◆ Task
Among the entries below, which lines run from the line with "text: 練習素材 ->" through the line with "font-style: none ->"? Retype those, both ends included, exactly and without pictures.

◆ Input material
-- -- --

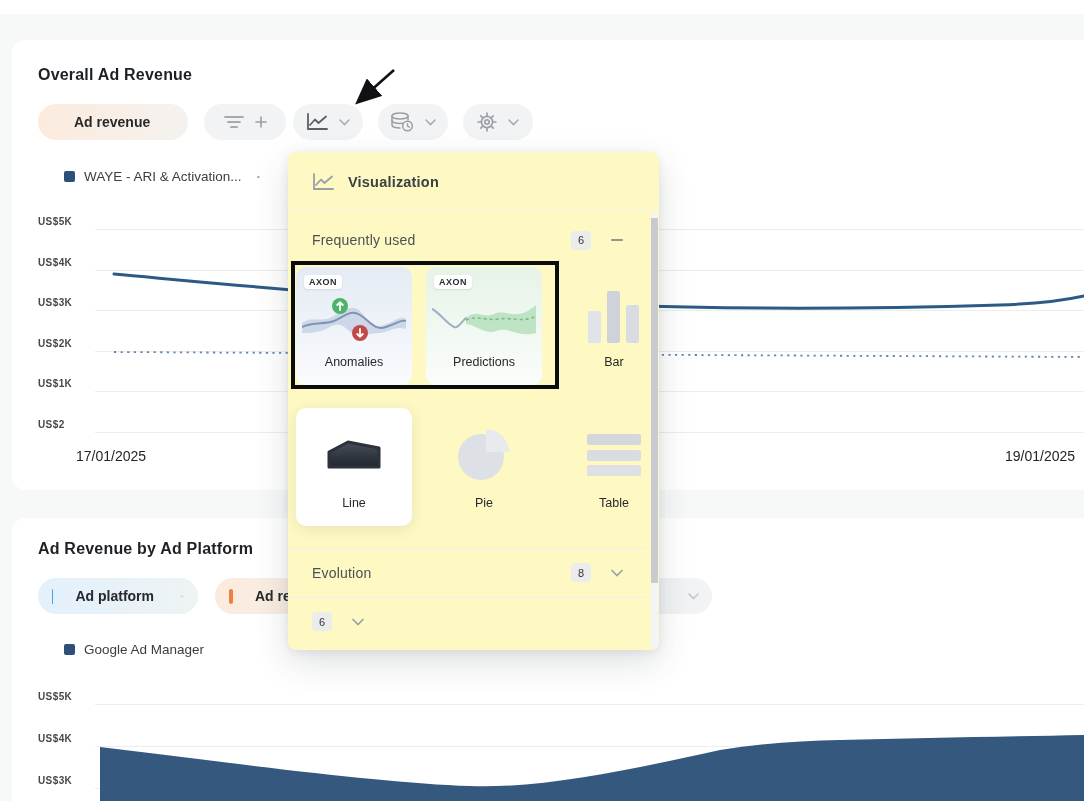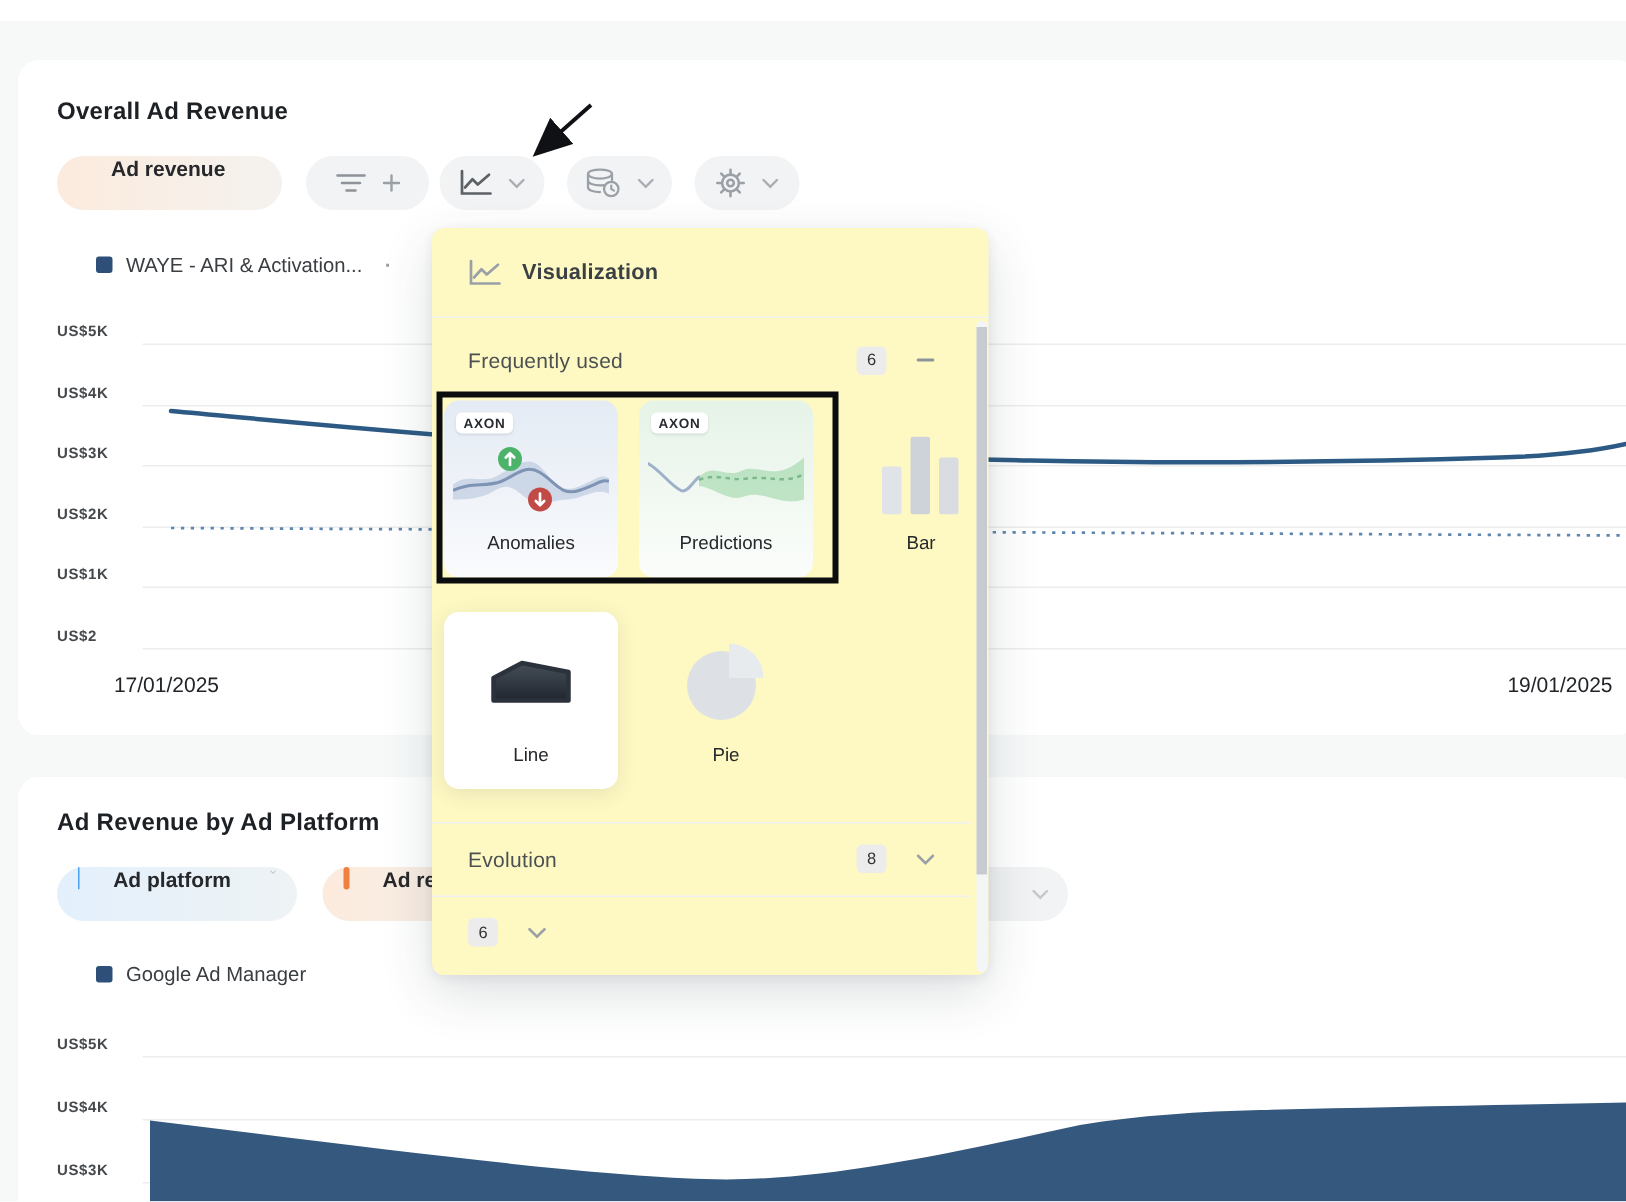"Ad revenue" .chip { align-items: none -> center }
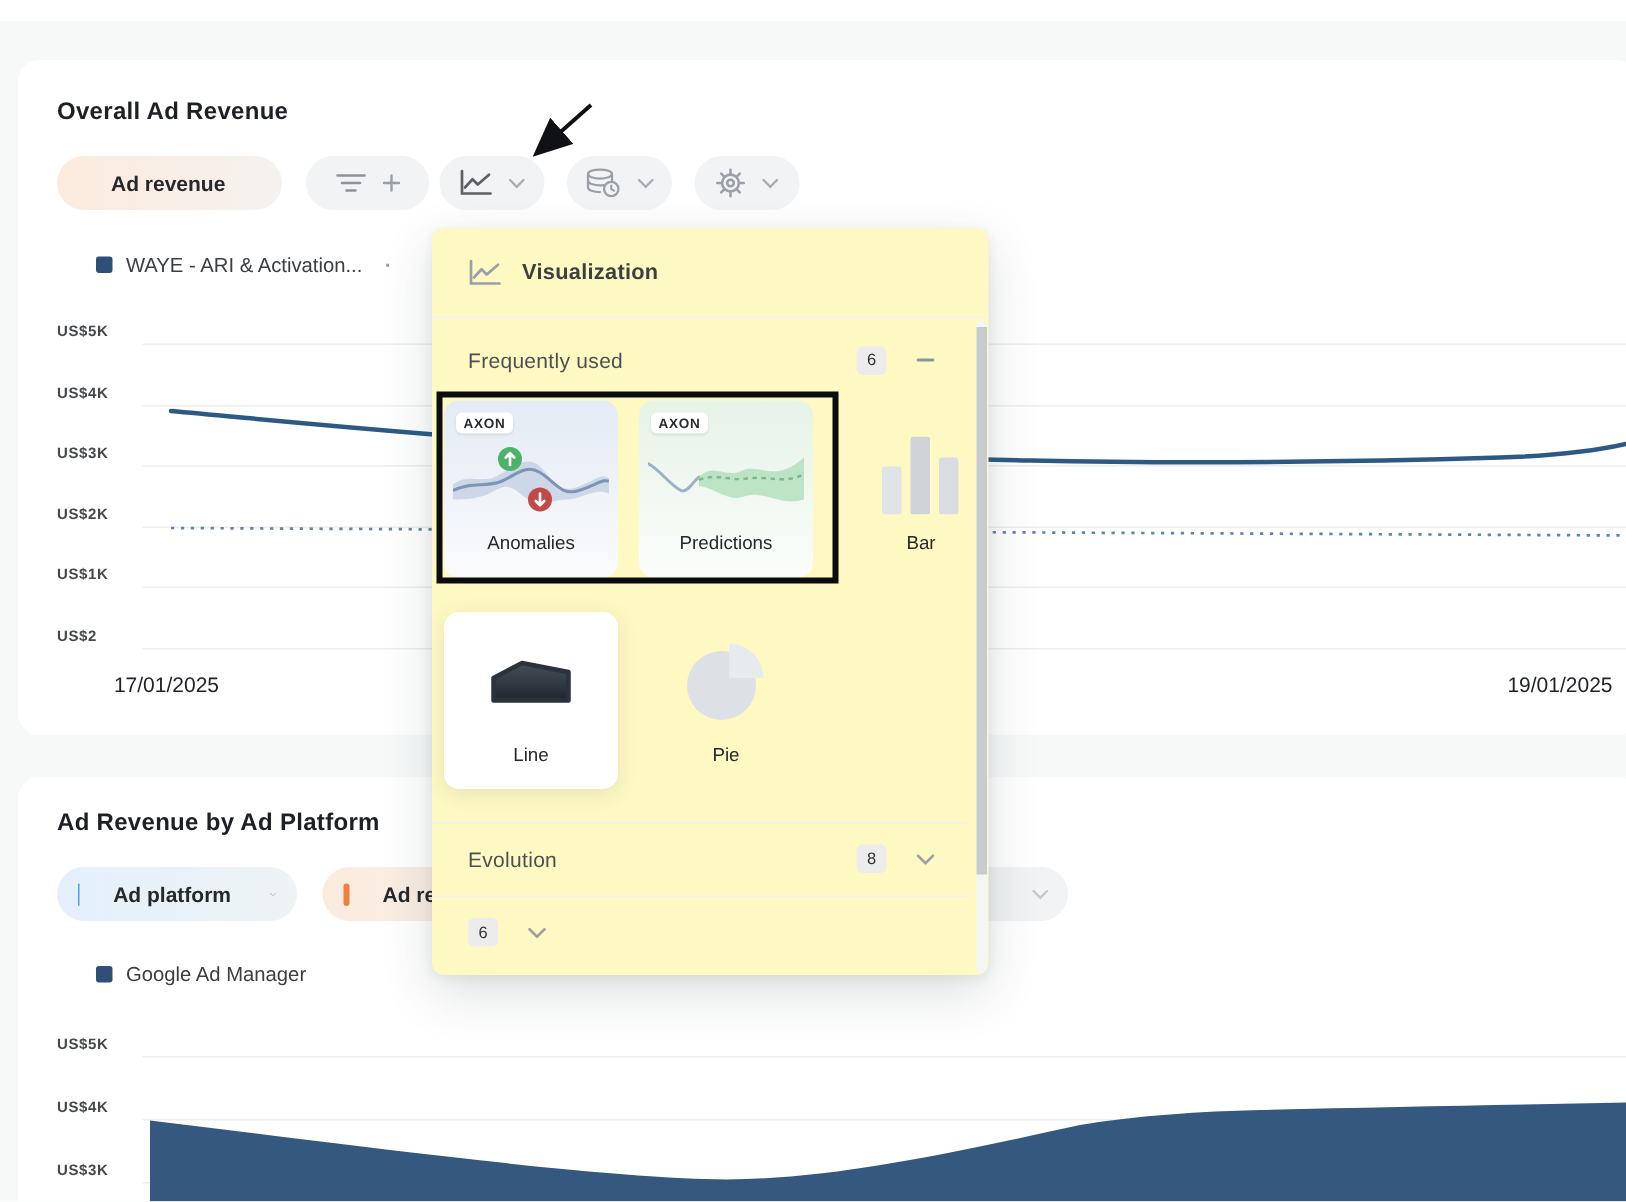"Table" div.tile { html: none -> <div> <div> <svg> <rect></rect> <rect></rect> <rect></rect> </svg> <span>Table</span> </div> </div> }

-- -- --

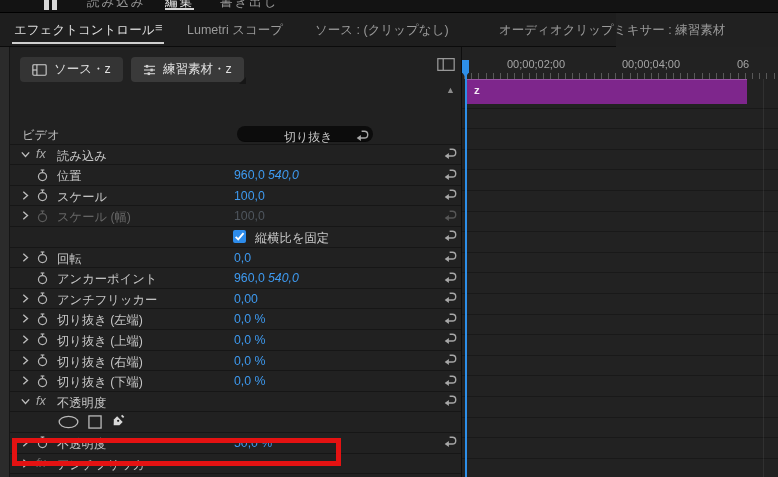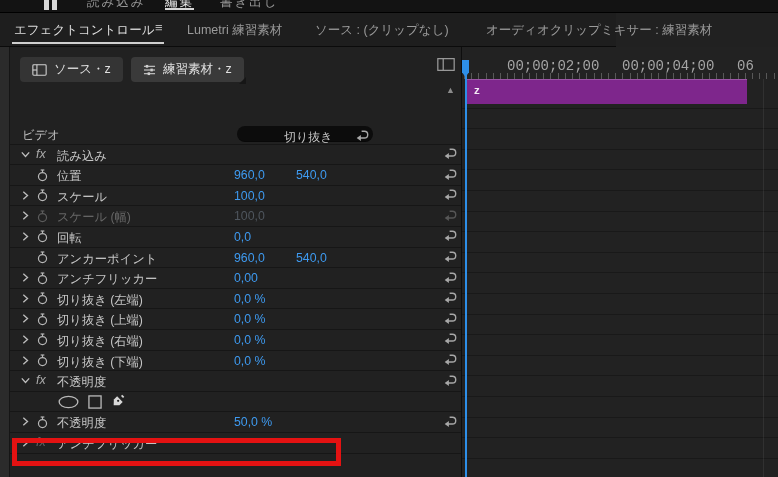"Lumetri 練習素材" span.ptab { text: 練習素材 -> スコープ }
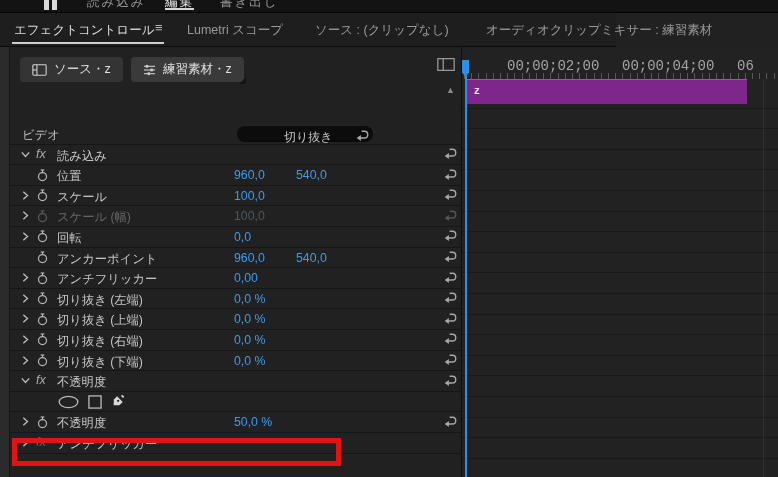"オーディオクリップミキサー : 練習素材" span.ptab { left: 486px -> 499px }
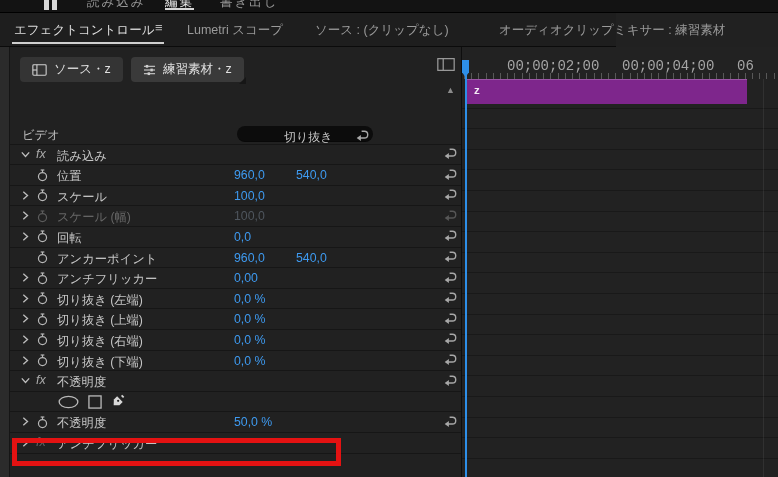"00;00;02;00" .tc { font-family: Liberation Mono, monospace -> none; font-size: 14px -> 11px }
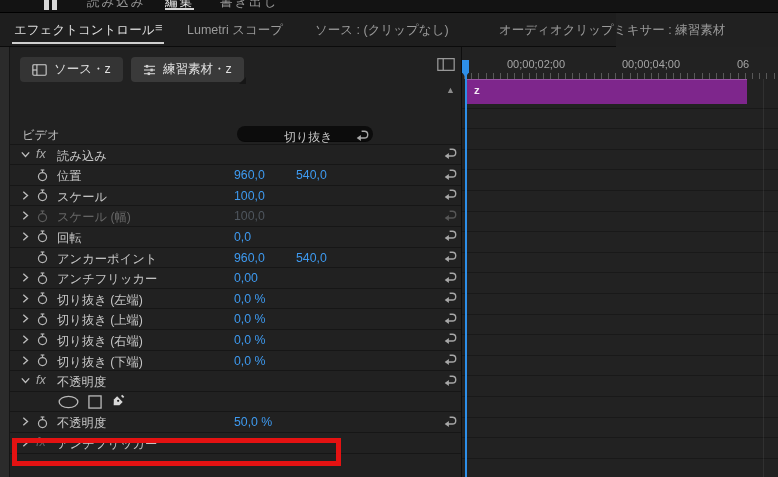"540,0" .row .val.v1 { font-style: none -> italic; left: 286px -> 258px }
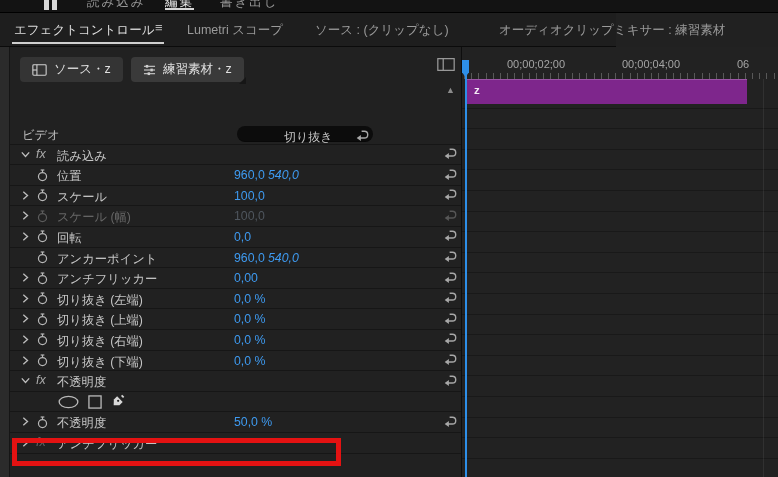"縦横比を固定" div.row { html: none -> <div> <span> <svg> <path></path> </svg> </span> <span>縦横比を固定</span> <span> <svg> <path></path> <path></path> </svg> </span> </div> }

-- -- --

◆ Completed task
"Lumetri 練習素材" span.ptab { text: 練習素材 -> スコープ }
"オーディオクリップミキサー : 練習素材" span.ptab { left: 486px -> 499px }
"00;00;02;00" .tc { font-family: Liberation Mono, monospace -> none; font-size: 14px -> 11px }
"540,0" .row .val.v1 { font-style: none -> italic; left: 286px -> 258px }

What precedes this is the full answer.